*En hommage à tous les Stimorol, Airwaves et Hooba Booba morts au combat.*
C’est le type de journée à être irrité, au point de bouffer la jugulaire de la première personne qui m’adressera la parole. Malgré la chaleur, ça ne s’explique pas.
On se réveille grognon, sans raison particulière, comme un gamin qui n’aurait pas fait sa nuit, à cause de ses chicots qui ne veulent pas sortir. Le moindre détail est une étincelle qui peut foutre le feu à n’importe quelle relation constructive. Le pot de confiture vide qui traîne au frigo. La biscotte qui se pète entre les doigts. Le chat qui urine devant la litière. Le fer à repasser qui confond vos doigts avec un croque-monsieur. Le lave-vaisselle qui dégueule et qui sent la mort.
Mal fichu. Invivable. Irascible. Les moustiques invisibles du spleen tentent de se poser sur mon bras, encore et encore, au point de me rendre fou. La vie devient une démangeaison. Aucune communication n’est possible sauf si elle est silencieuse ou à sens unique. Dans ce moments, mieux vaut sortir s’aérer l’esprit, se confronter à la réalité du monde et respirer un grand bol d’air pollué, avant de se jeter un café serré au troquet du coin.
Ici, on n’emmerde pas les silencieux.
On les laisse se réconcilier avec leur sale caractère, en tête à tête avec un arabica muet. L’avantage d’une discussion avec une tassé de café c’est qu’il n’y a pas de discussion. Assis à une terrasse. Je regarde le sol, les yeux gonflés d’un trop plein de mauvaise humeur. Des mégots. Des feuilles mortes. Des crottes de chiens. La crasse habituelle du bitume. Même la banalité m’horripile.
A l’arrêt de tram Porte de l’Hôpital, un type se confond en excuse, face à celle qui doit certainement être sa nana. « Mais bébé, j’suis désolé. J’ai complètement zappé pour ce soir.
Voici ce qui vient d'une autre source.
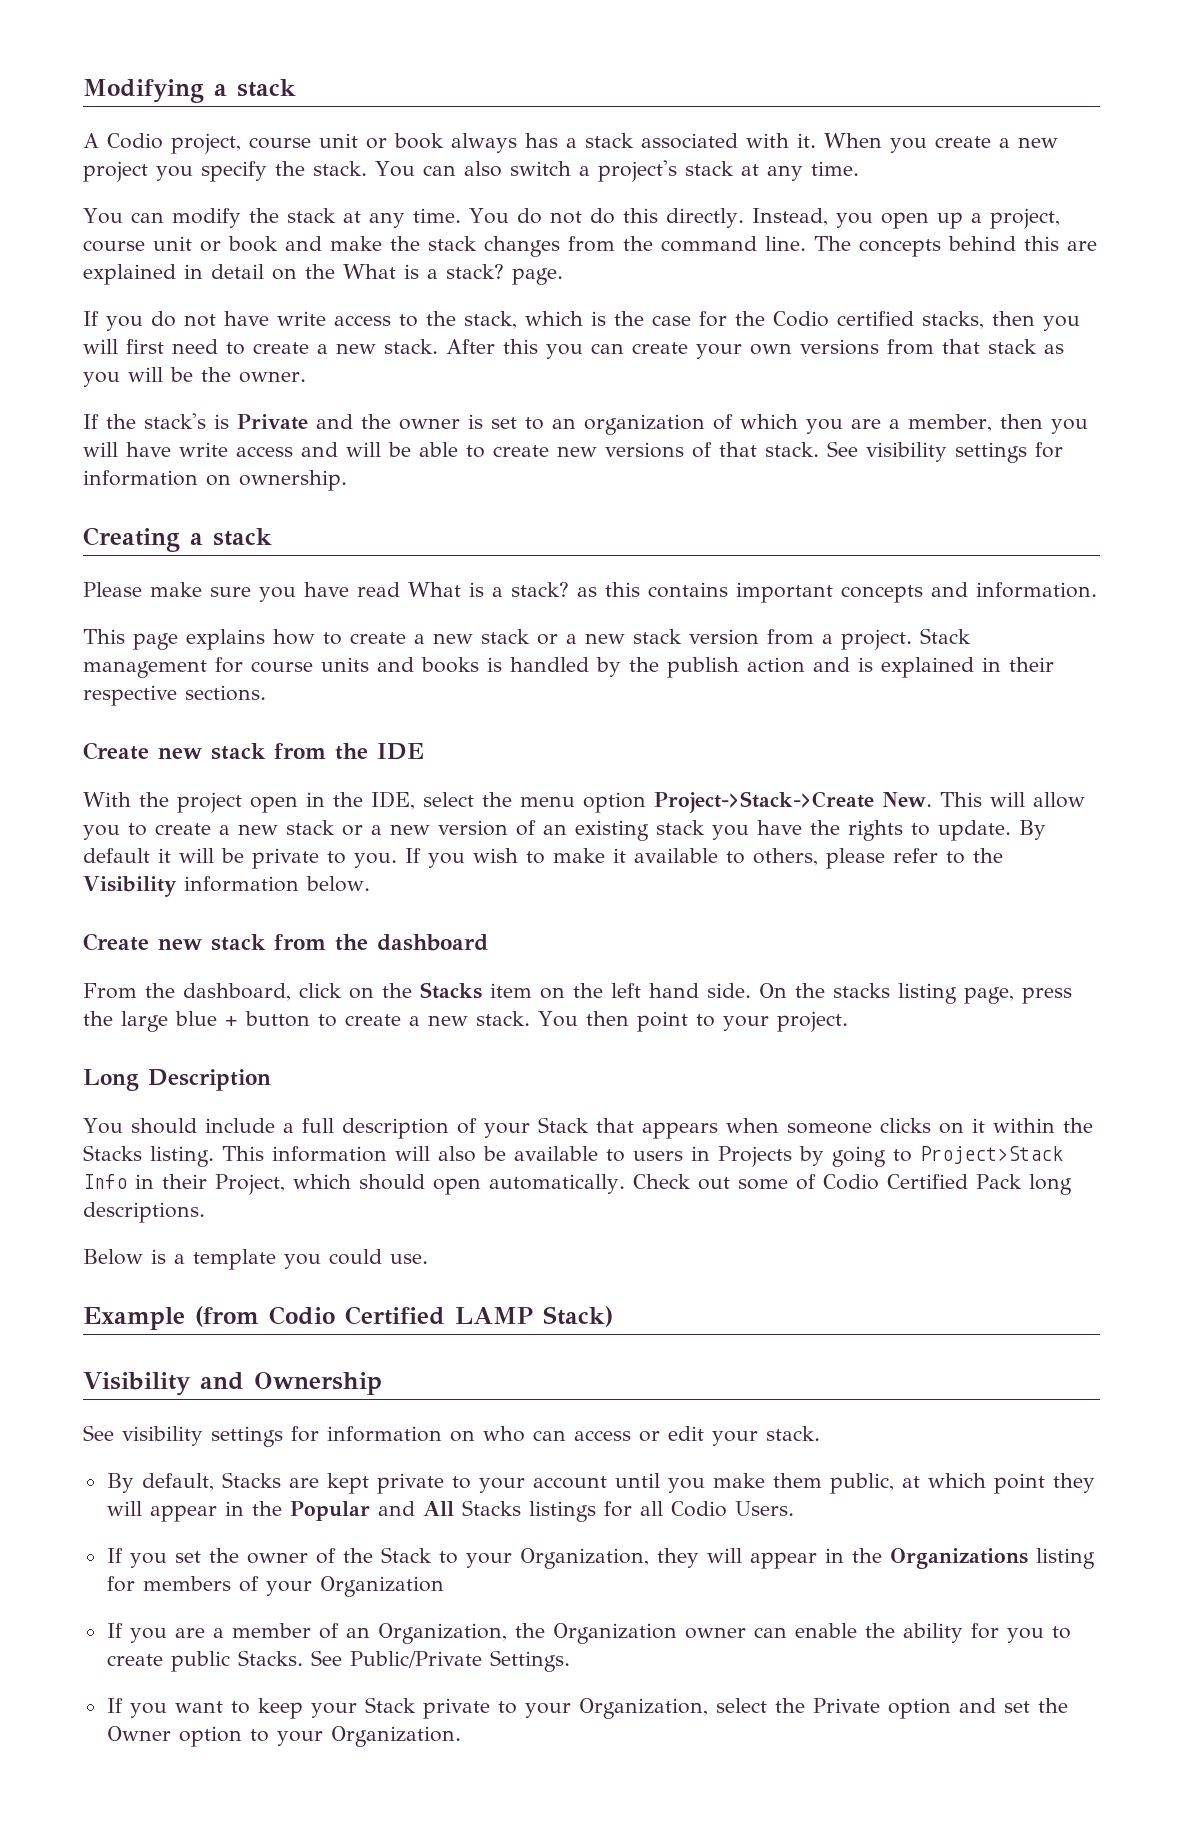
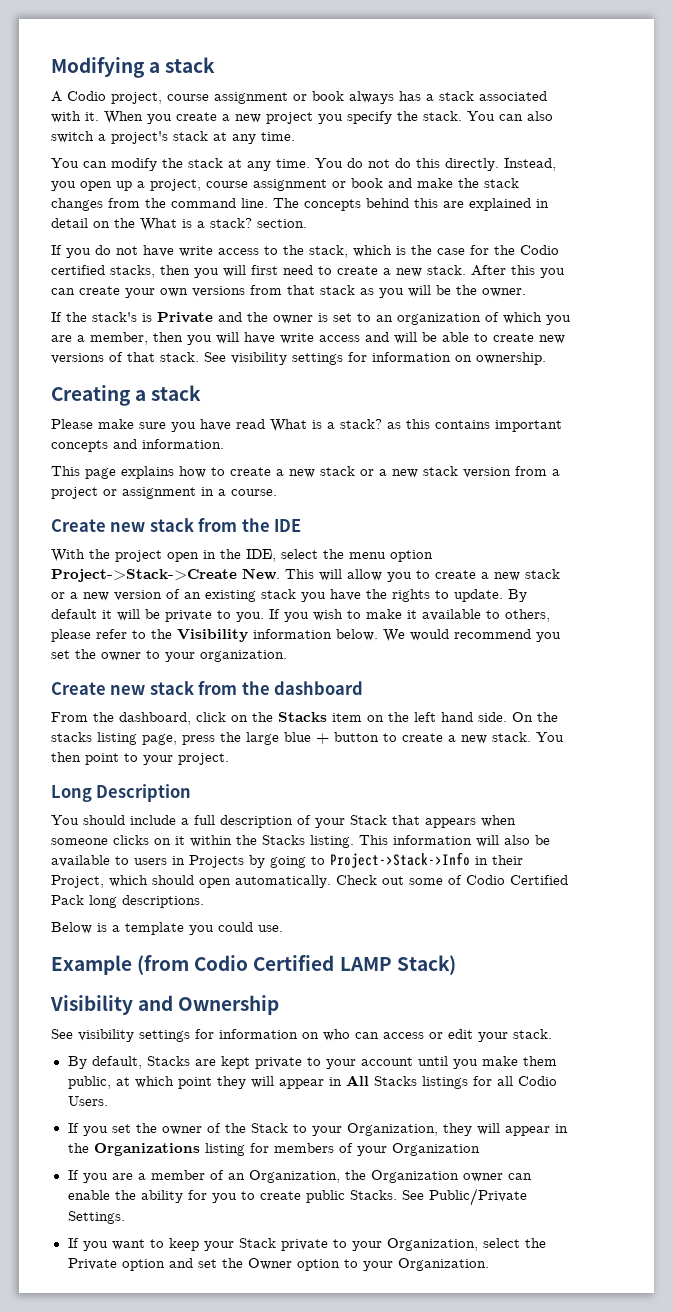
[319,133,358,148] unit -> [214,92,288,104] assignment
[153,236,192,251] unit -> [253,179,327,191] assignment
[512,268,563,285] page. -> [257,219,307,228] section.
[841,628,971,650] [83,657,1054,678] [83,685,266,706] project. Stack management for course units and books is handled by the publish action and is explained in their respective sections. -> [51,487,277,499] project or assignment in a course.
(370, 884) none -> [383,629,561,642] [51,649,287,662] We would recommend you set the owner to your organization.
[920,1146,1063,1164] [83,1174,127,1189] Project>Stack Info -> [330,852,470,868] Project->Stack->Info
[251,1501,415,1521] the Popular and -> (342, 1081) none

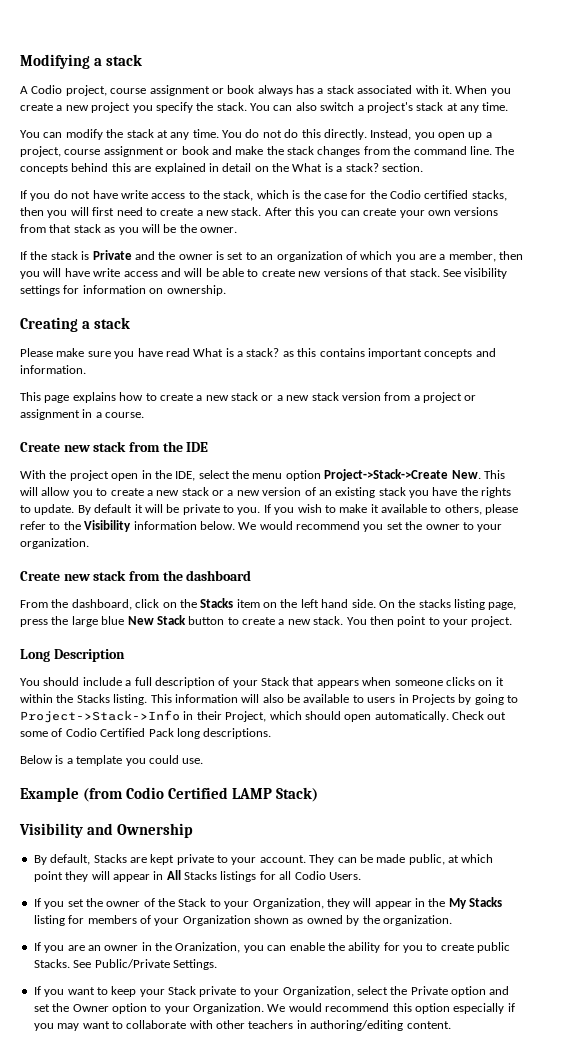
[92,312,137,322] stack's -> [50,251,78,260] stack
[316,733,329,744] + -> [127,615,186,625] New Stack
[51,1029,552,1042] // See visibility settings for information on who can access or edit your stack. -> (194, 830) none
[360,1056,557,1069] account until you make them -> [259,854,406,865] account. They can be made
[93,1143,200,1156] Organizations -> [448,897,503,909] My Stacks
[67,1170,503,1183] // If you are a member of an Organization, the Organization owner -> [254,915,452,926] [33,942,264,953] shown as owned by the organization. // If you are an owner in the Oranization, you
(489, 1264) none -> [267,1003,515,1014] [33,1020,451,1031] We would recommend this option especially if you may want to collaborate with other teachers in authoring/editing content.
J’peux pas annuler, ma mère me l’fera payer sinon. Ça fait trois fois que j’annule ».
Elle mâche son chewing-gum frénétiquement. Le pauvre est compressé entre ses mâchoires de pitbull. Une pression de 160 kilos par centimètre carré. Elle tape du pied, rouge de colère. » Tu m’fais le coup à chaque fois. J’te préviens, c’est la dernière fois, sinon t’es pas prêt de poser tes paluches sur moi de sitôt ». Ils se rapprochent dangereusement de ma zone de tranquillité. J’aurais dû y poser une mine, un piège à ours ou une boîte à misanthropie. Mon expresso, solidaire, tente de se jeter au sol pour créer une panique.
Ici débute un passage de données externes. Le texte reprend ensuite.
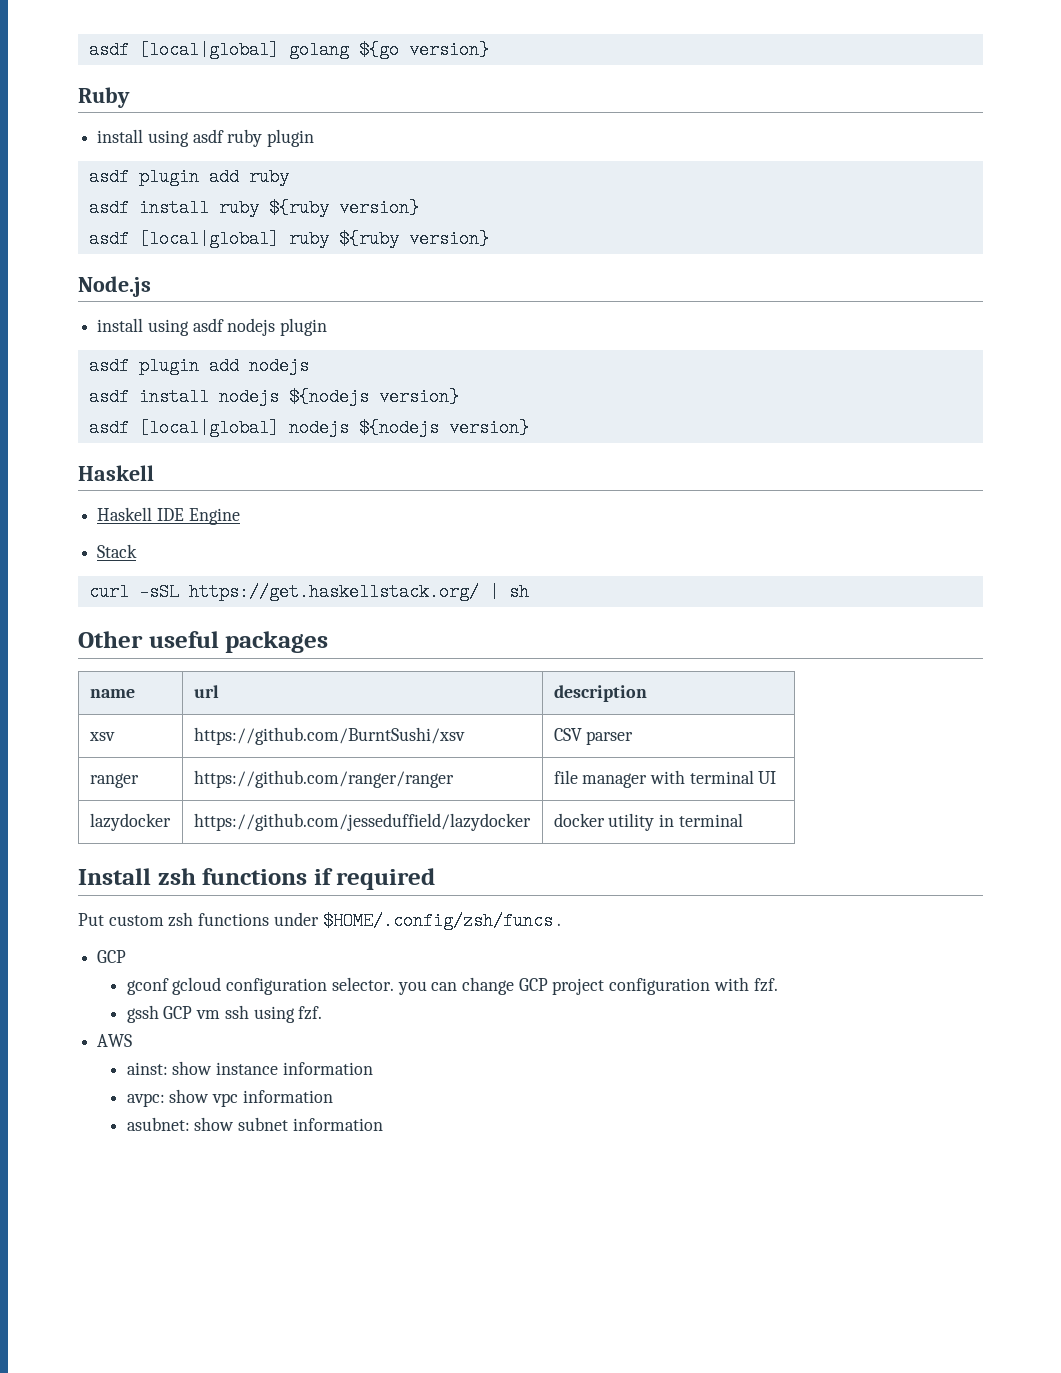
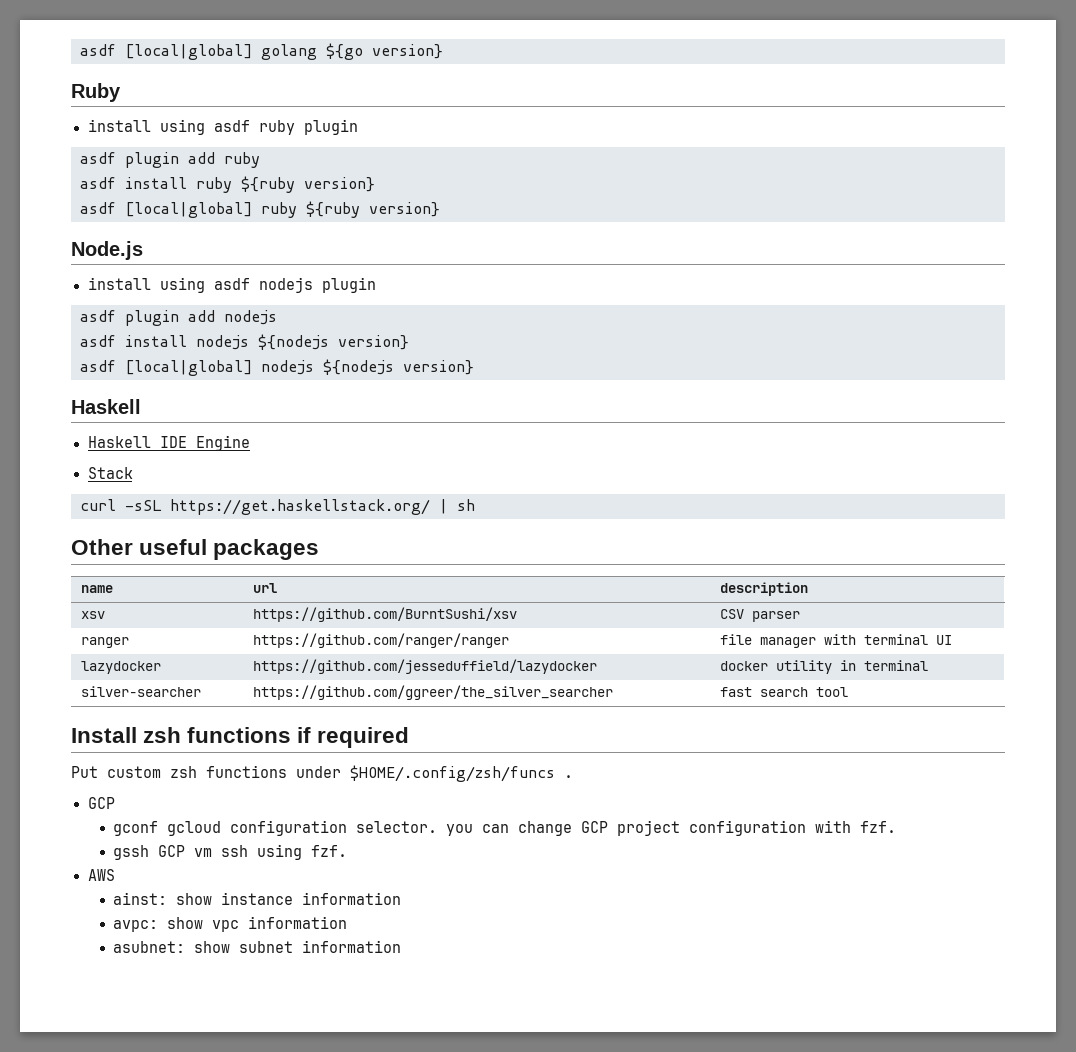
(743, 820) none -> [80,686,201,697] [252,685,613,700] [719,687,848,697] // silver-searcher | https://github.com/ggreer/the_silver_searcher | fast search tool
D’un geste sec et brutal, elle crache son Malabar par terre, avant de s’éloigner en faisant claquer des talons abîmés.
Il roule jusqu’à mes pieds, comme un enfant termine sa course après avoir été éjecté du pare-brise d’une bagnole parce que son père tapait un SMS pour dire qu’il arrivera en retard. Il n’arrivera finalement jamais ou alors en morceaux, dans un corbillard.
Nous sommes deux orphelins sur ce trottoir. La boulette est encore chaude et saliveuse. Rose de vitalité, émanant un parfum de fraise. Je peux voir son dernier battement de cœur en le déposant précautionneusement sur l’emballage d’un morceau de sucre. Il me regarde avec peur comme si j’allais l’aspirer pour l’achever. « Ne crains rien petit. Ici tu es en sécurité».
Dans un dernier soupir, il balbutie un début de réponse : « Je….Argh….Je…. ». Il s’en alla en douceur, apaisé et se raidit instantanément. Je ne connaissais rien de sa vie. Qui était-il vraiment ? Avait-il une famille ? Des enfants ? Aurait-il voulu finir dans la bouche de Jimmy Hendrix et s’en aller dans un spasme au LCD sans avoir mal ? Je ne le saurais jamais. Pour lui rendre hommage, j’ai décidé de le coller sous la table, bien au fond, de façon à ce que personne ne le décolle de ce sanctuaire aux chewing-gums anonymes.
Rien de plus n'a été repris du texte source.